Mr Carr said parents would probably prefer pill testing to the ‘lottery’ they have at the moment where “at least there’s a chance of testing the damned and quite possibly dirty thing.” His plea as he helped launch the report was “Let’s not be dogmatic, let’s be open minded.”

The Australia21 report calls for an approach that distinguishes between high-end production and trafficking on the one hand, and personal use and possession on the other.

It does not recommend open-slather legalisation of all drugs; instead, it supports incremental, robustly evaluated steps towards a national policy of decriminalisation, standardising the discretionary approach to personal use and possession of cannabis and other substances that is already being adopted by frontline law enforcers at the state and territory level.

Advertising of any legalised and regulated drugs would not be permitted and some harder substances would require stringent controls, such as prescription by a doctor.

Mick Palmer understands but rejects concerns that if some drugs were legalised, people would consume more –

“People are dying at rock festivals and using drugs at a high level under our current arrangements.

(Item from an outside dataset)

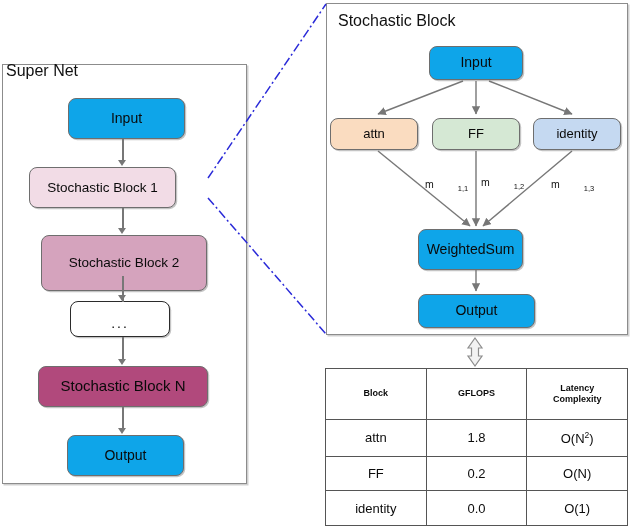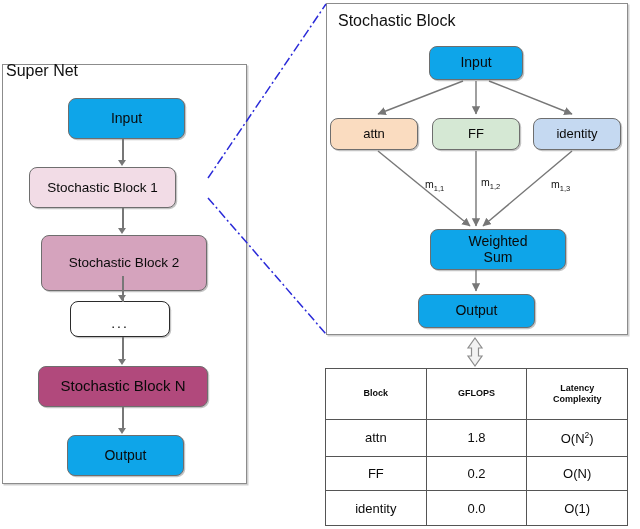"1,1" .wlabel sub { margin-left: none -> 24px }
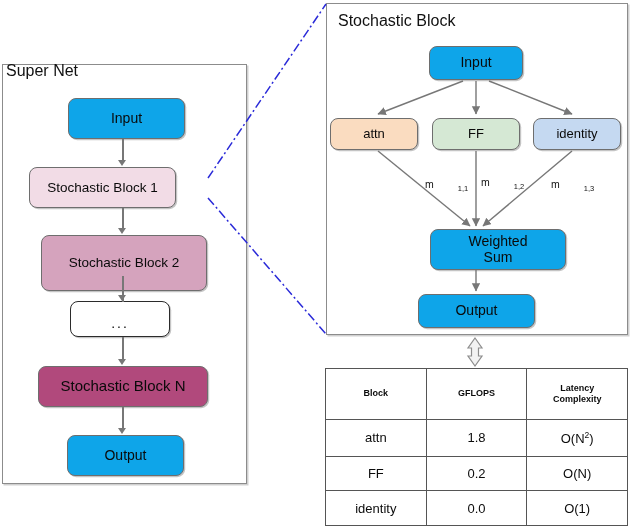"Weighted" div.abs { flex-direction: column -> row; left: 430px -> 418px; width: 136px -> 105px }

Young people love forbidden fruit. If some drugs are legalised, there’s not much evidence of an increase in usage occurring anywhere. We need a better policy for those who need better protection, like those at rock festivals.

Support those like addicts, who have serious health problems, and arrest and punish only those who need to be arrested — and that includes serious criminal behaviour. For those who are feeding a habit or a psychotic episode, we are not excusing that, but we need to deal with it separately from the drug use.”

Paul Barratt AO is the Chair of Australia21, an independent, not-for-profit think tank. Paul is former Secretary of the Federal Departments of Primary Industries and Energy, and Defence; and former Executive Director of the Business Council of Australia.